* [Goal of the exercise]: Take the lines below from the one with "html: <h1>The Definitive" through the one with "table.guide-table tbody td" and retype them exactly. Include nothing else, and no pictures.

* [Data provided]:
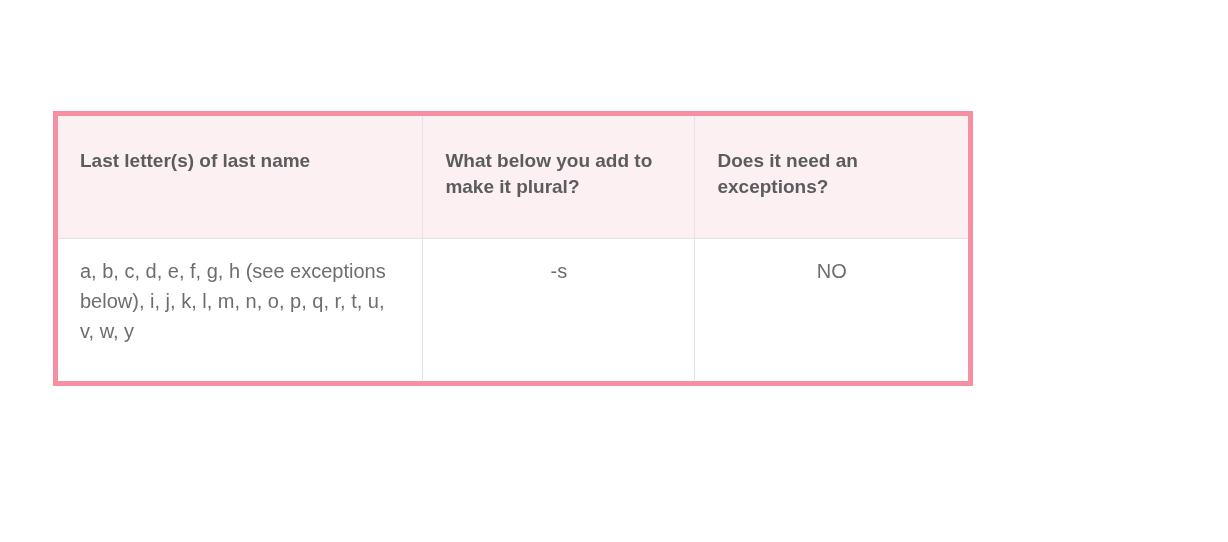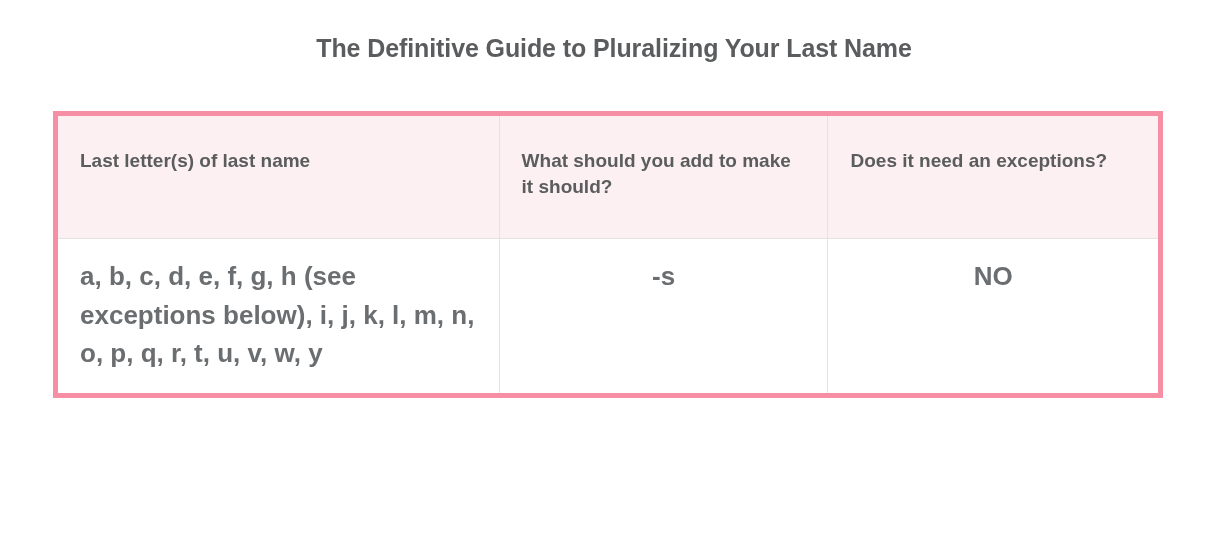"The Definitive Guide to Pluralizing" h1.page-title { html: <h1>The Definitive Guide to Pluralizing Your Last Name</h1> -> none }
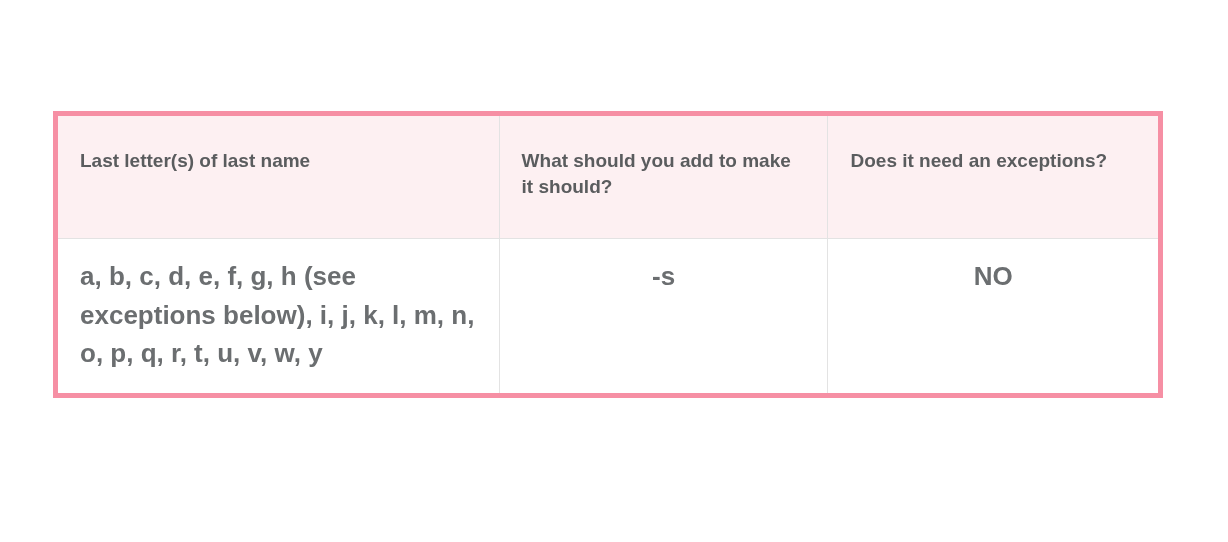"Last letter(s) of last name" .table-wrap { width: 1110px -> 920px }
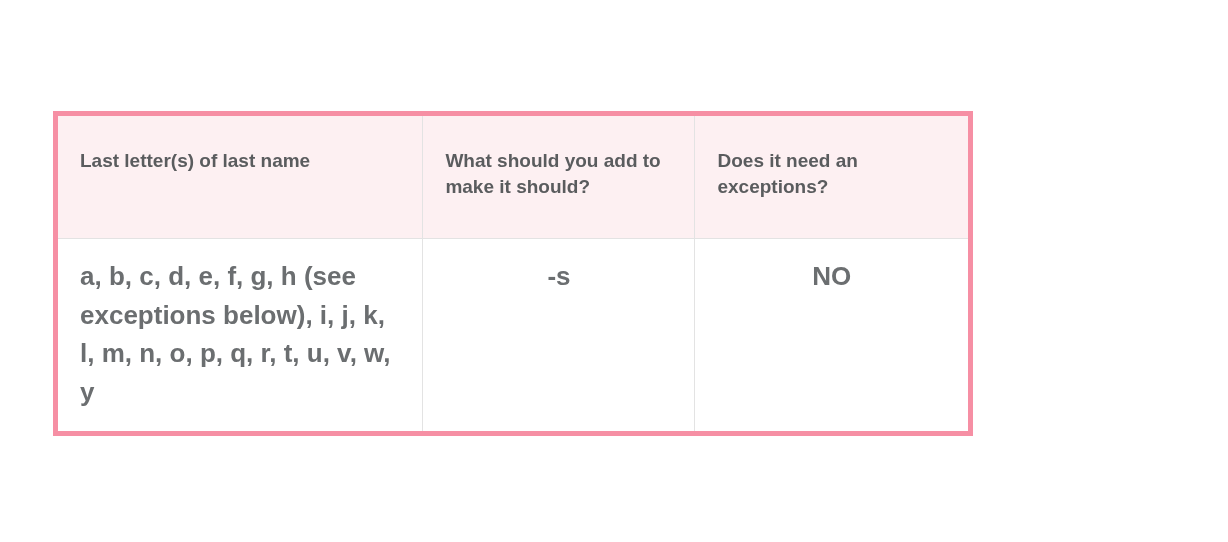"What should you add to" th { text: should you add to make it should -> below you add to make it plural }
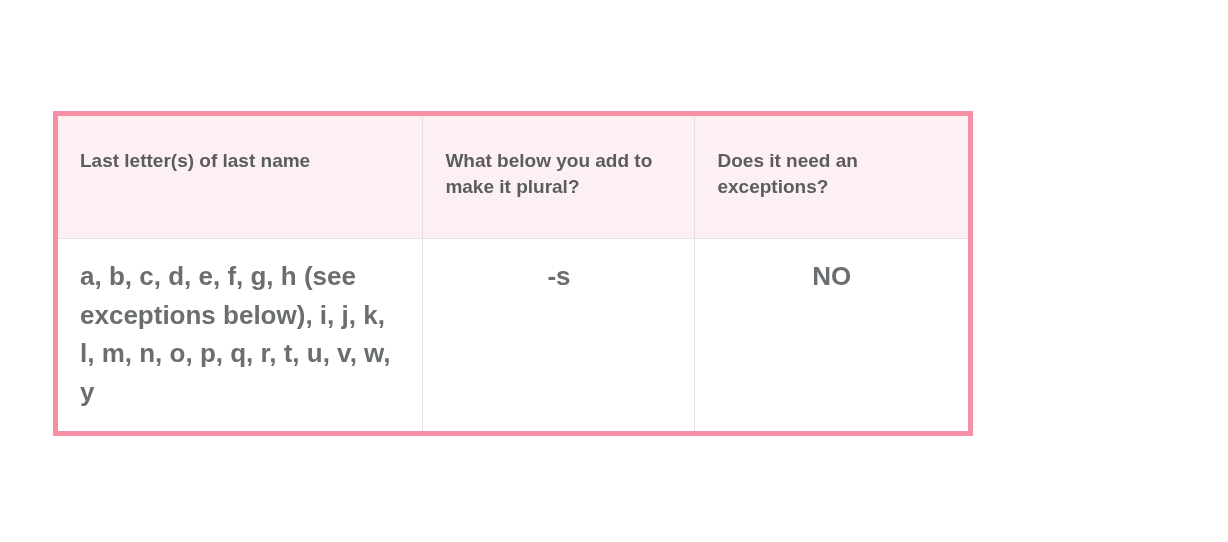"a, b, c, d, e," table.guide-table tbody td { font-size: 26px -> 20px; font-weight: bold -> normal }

...

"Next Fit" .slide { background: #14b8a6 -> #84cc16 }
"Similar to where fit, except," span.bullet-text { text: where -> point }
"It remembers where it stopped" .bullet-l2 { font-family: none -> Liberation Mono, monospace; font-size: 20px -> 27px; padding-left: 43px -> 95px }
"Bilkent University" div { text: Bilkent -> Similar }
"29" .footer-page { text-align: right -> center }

* [Result of this exercise]:
"The Definitive Guide to Pluralizing" h1.page-title { html: <h1>The Definitive Guide to Pluralizing Your Last Name</h1> -> none }
"Last letter(s) of last name" .table-wrap { width: 1110px -> 920px }
"What should you add to" th { text: should you add to make it should -> below you add to make it plural }
"a, b, c, d, e," table.guide-table tbody td { font-size: 26px -> 20px; font-weight: bold -> normal }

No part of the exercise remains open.